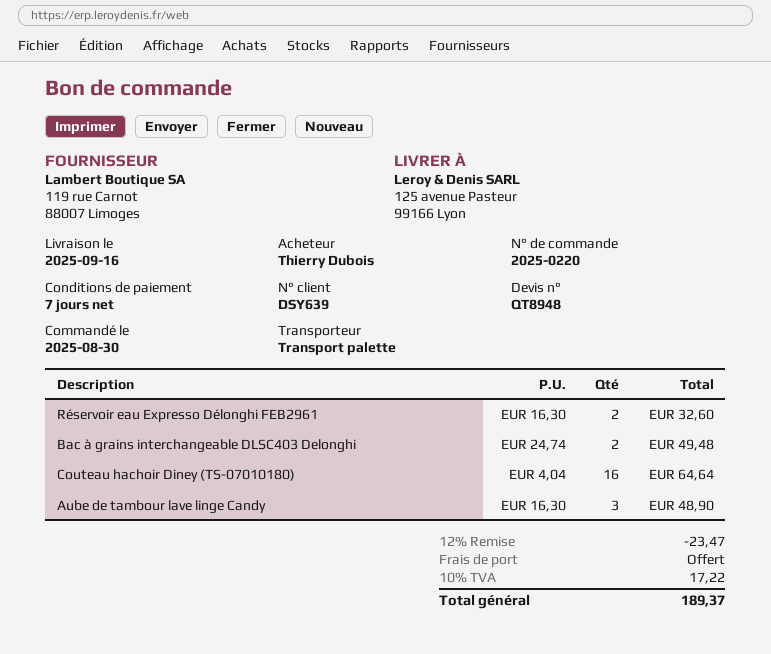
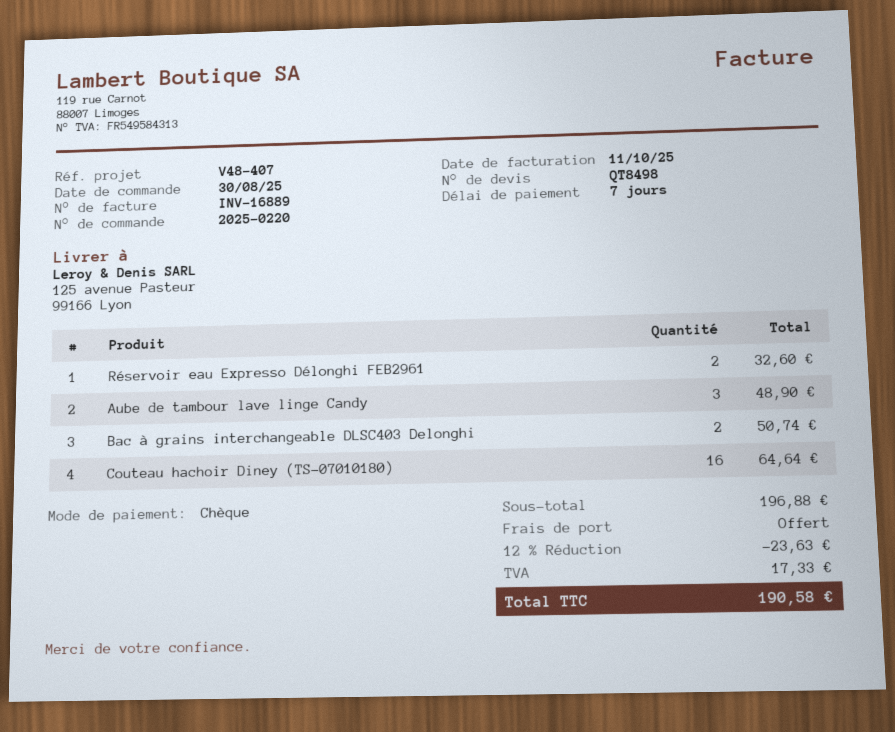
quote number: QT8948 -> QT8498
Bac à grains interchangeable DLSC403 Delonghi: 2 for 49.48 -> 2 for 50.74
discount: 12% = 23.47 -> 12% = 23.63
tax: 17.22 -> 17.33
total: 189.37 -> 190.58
☆ ☆ ☆ ☆
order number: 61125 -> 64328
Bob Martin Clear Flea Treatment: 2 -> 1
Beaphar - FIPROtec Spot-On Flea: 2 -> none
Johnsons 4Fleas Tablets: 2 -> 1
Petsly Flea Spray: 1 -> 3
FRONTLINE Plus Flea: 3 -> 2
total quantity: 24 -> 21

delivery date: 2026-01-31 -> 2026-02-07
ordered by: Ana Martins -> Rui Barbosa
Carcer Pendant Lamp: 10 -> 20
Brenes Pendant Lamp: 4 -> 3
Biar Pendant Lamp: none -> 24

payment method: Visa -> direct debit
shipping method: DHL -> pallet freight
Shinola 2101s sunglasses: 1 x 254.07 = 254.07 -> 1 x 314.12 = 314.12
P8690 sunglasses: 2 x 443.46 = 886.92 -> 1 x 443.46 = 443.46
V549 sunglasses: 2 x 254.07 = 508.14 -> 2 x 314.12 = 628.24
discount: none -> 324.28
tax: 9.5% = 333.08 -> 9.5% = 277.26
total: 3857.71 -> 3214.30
☆ ☆ ☆ ☆
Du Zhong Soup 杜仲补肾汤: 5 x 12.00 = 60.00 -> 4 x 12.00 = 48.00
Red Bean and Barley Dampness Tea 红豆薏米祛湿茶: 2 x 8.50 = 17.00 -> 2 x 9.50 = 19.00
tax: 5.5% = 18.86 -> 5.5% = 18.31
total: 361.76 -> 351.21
☆ ☆ ☆ ☆
From the entries above, return exactly the line containing "Petsly Flea Spray: 1 -> 3", the line containing "total: 3857.71 -> 3214.30", and all lines between, and nothing else.

Petsly Flea Spray: 1 -> 3
FRONTLINE Plus Flea: 3 -> 2
total quantity: 24 -> 21

delivery date: 2026-01-31 -> 2026-02-07
ordered by: Ana Martins -> Rui Barbosa
Carcer Pendant Lamp: 10 -> 20
Brenes Pendant Lamp: 4 -> 3
Biar Pendant Lamp: none -> 24

payment method: Visa -> direct debit
shipping method: DHL -> pallet freight
Shinola 2101s sunglasses: 1 x 254.07 = 254.07 -> 1 x 314.12 = 314.12
P8690 sunglasses: 2 x 443.46 = 886.92 -> 1 x 443.46 = 443.46
V549 sunglasses: 2 x 254.07 = 508.14 -> 2 x 314.12 = 628.24
discount: none -> 324.28
tax: 9.5% = 333.08 -> 9.5% = 277.26
total: 3857.71 -> 3214.30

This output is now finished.